La caída de
Aguirre pone fin a su habitual cólera, la que usaba para tratar a los adversarios políticos y ridiculizar a los informadores cuando querían indagar en los asuntos turbios que supuraba su partido. Todo empezó con el
tamayazo, o quizá antes, con una fundación cuya naturaleza es imposible de describir si no se hace referencia a la financiación ilegal de la campaña electoral que la llevó, por vez primera a la Asamblea de Madrid.
El tamayazo inauguró una forma de hacer política inédita hasta entonces en España y por eso el impacto causado marcó, como se dice ahora, un antes y un después. Y todo, en el enjambre pasional que alimentaba Aguirre en su entorno inmediato.
Desde aquel hecho siniestro, se estableció la barra libre. Es imposible reducir a un folio el alcance de las miserias acumuladas bajo las alfombras de sus gobiernos. Esta señora de lágrima fácil y maldad en el trato hasta límites insospechados, soberbia y petulante en muchas ocasiones, al decir de quienes han tenido la osadía de ser su oposición, definió un estilo político del que mamaron sus colaboradores más directos,
Granados y
González, ambos hoy en prisión preventiva. No es que ellos inventaran el sistema, es que una vez establecido el marco amoral de la política, su actividad ilícita era el pan de cada día.
La política es, muchas veces, el esperpento dibujado por
Valle en Luces de Bohemia, no porque abunden en ella ‘cráneos privilegiados’, como decía
Don Latino de Híspalis, sino porque anidan a sus anchas personajes de la cuantía ética que describía con su verbo penetrante
Max Estrella, que a pesar de su ceguera veía con claridad los problemas que maltratan a los españoles en un país mediocre. De subsecretarios arribistas y políticos vendidos. España, no lo olvidemos, se refleja en los espejos del Callejón del Gato, deformada y ridícula, agigantada y minúscula, cóncava y convexa.

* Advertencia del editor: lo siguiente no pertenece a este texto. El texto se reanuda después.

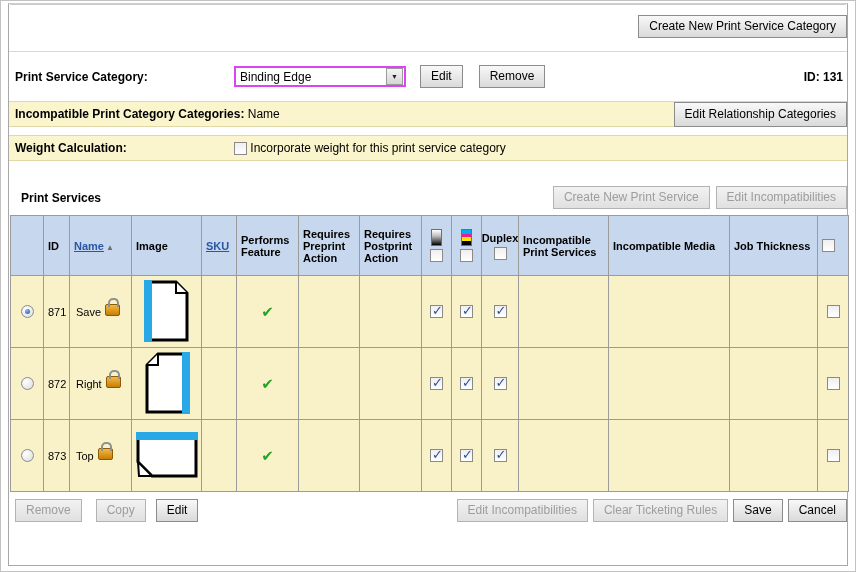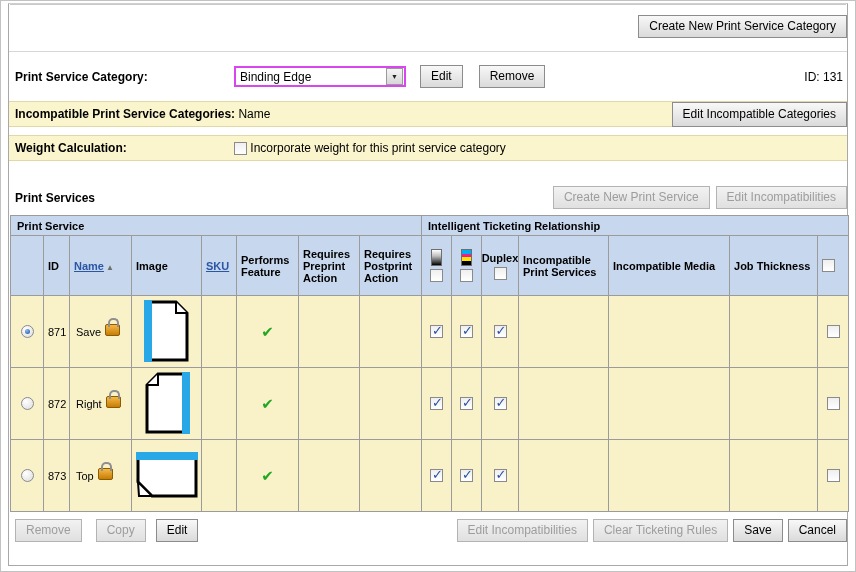--- a/index.html
+++ b/index.html
@@ -29,7 +29,7 @@
   .dd-btn{width:17px; height:17px; margin-right:1px; border:1px solid #9a9a9a; background:linear-gradient(#f5f5f5,#d6d6d6); display:flex; align-items:center; justify-content:center; font-size:7px; color:#222;}
   .gap14{margin-left:14px;} .gap16{margin-left:16px;}
   .spacer{flex:1;}
-  .cat-id{font-weight:normal; margin-right:4px;}
+  .cat-id{font-weight:bold; margin-right:4px;}
   .band{display:flex; align-items:center; height:26px; background:var(--band-yellow);
         border-top:1px solid var(--band-border); border-bottom:1px solid var(--band-border); padding-left:6px;}
   .band .flush-btn{padding:4px 10px 5px 10px;}

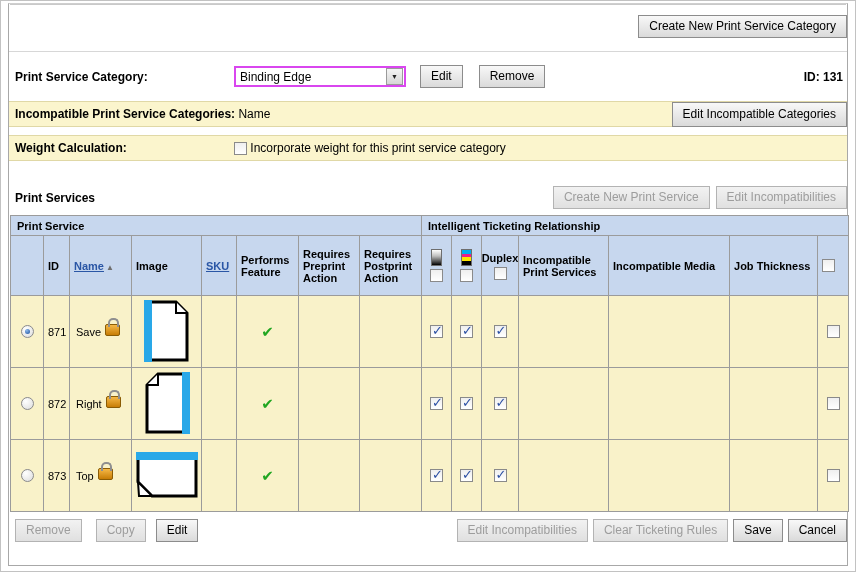--- a/index.html
+++ b/index.html
@@ -96,7 +96,7 @@
       </div>
 
       <div class="band">
-        <span class="bold">Incompatible Print Service Categories:</span>&nbsp;
+        <span class="bold">Incompatible Print Category Categories:</span>&nbsp;
         <span>Name</span>
         <span class="spacer"></span>
         <button class="btn flush-btn">Edit Incompatible Categories</button>

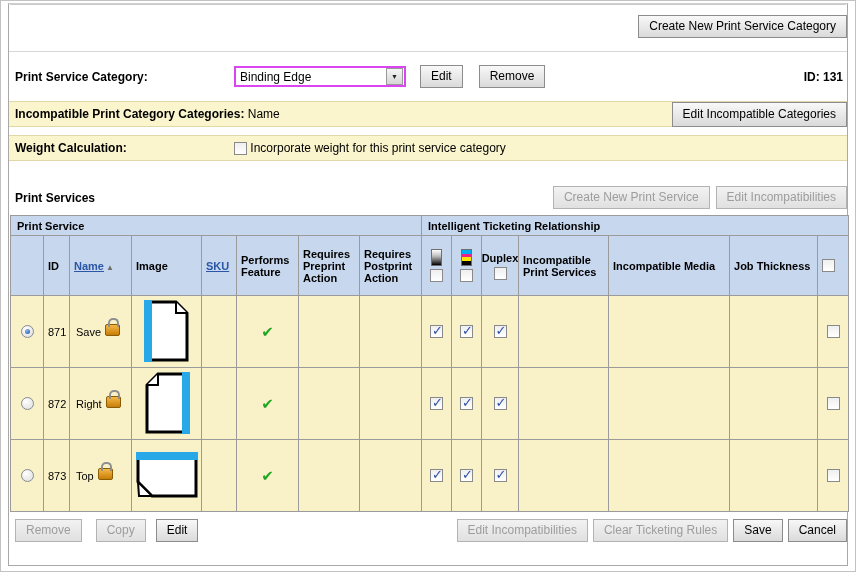--- a/index.html
+++ b/index.html
@@ -99,7 +99,7 @@
         <span class="bold">Incompatible Print Category Categories:</span>&nbsp;
         <span>Name</span>
         <span class="spacer"></span>
-        <button class="btn flush-btn">Edit Incompatible Categories</button>
+        <button class="btn flush-btn">Edit Relationship Categories</button>
       </div>
 
       <div class="band band2">

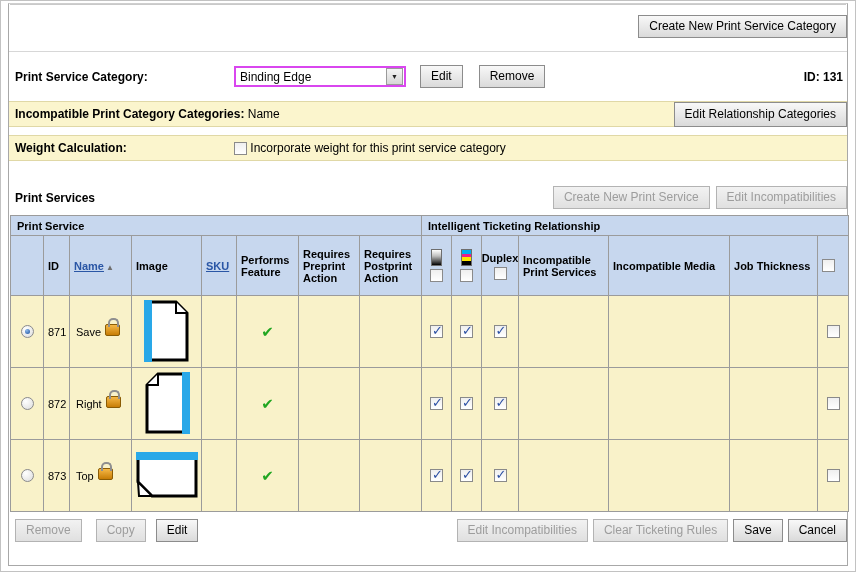--- a/index.html
+++ b/index.html
@@ -41,7 +41,7 @@
   .radio.selected::after{content:""; position:absolute; left:3px; top:3px; width:5px; height:5px; border-radius:50%;
     background:radial-gradient(circle at 35% 30%, #8db9ea, #1d4f9e);}
   .ps-row{display:flex; align-items:center; margin:25px 0 6px 0;}
-  .ps-label{font-weight:bold; margin-left:6px;}
+  .ps-label{font-weight:bold; margin-left:12px;}
   .ps-row .btn + .btn{margin-left:6px;}
   table.ps{border-collapse:collapse; table-layout:fixed; width:838px; margin:0 1px;}
   table.ps th, table.ps td{border:1px solid var(--grid-gray); font-size:11px; overflow:hidden;}

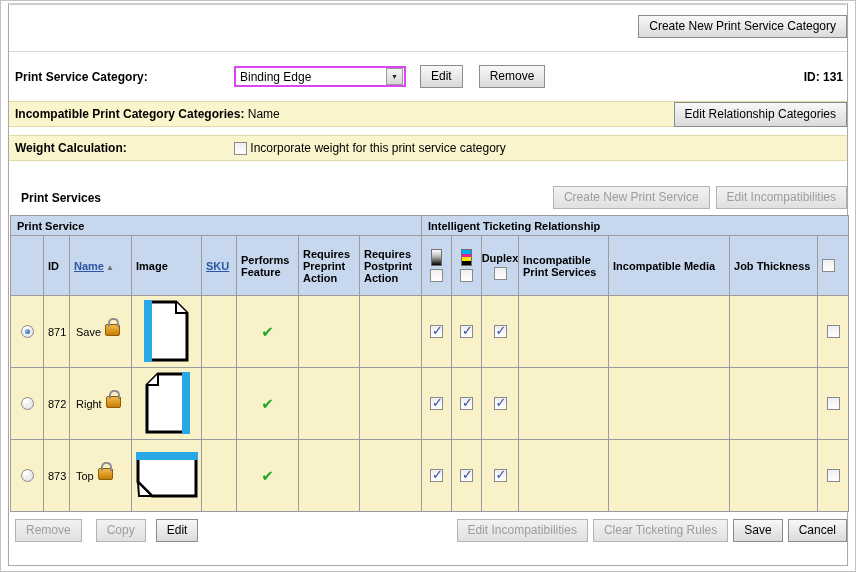--- a/index.html
+++ b/index.html
@@ -135,10 +135,6 @@
           <col style="width:31px">
       </colgroup>
       <tbody>
-          <tr class="group-row">
-        <th colspan="8">Print Service</th>
-        <th colspan="7">Intelligent Ticketing Relationship</th>
-      </tr>
       <tr class="col-row">
         <th></th>
         <th class="ctr">ID</th>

En ella triunfa la picaresca del escritor anónimo y el desaire y la capitulación de los que están para mandar, y mandar bien.
Los delirios de Granados, dicen, le llevaron a edificarse una casa hortera en Valdemoro que tenía frisos y columnas como las termas de Caracalla, y a González a tener un casoplón en Pozuelo y a apropiarse, es un decir, de un ático en Estepona, en una urbanización chic a la altura de su ambición de funcionario de tercera venido a más. Ahí es nada.
Pero de todo esto a mí lo que me intriga es saber por qué a
Tomás Gómez, el único que de verdad se enfrentó en absoluta soledad a Ignacio González y a su ‘presunta’ corrupción y al que por ello le atribuyeron todo tipo de maldades e insidias, fue cesado en sorprendente e inédita decisión por
Pedro Sánchez, que desde su otero de Ferraz, desde donde, estoy seguro, se veía con claridad la corrupción de González y la honestidad de Gómez, prefirió liquidar al batallador y finiquitar su batalla.
Qué cosa tan rara que Pedro Sánchez hiciese eso, ¿verdad?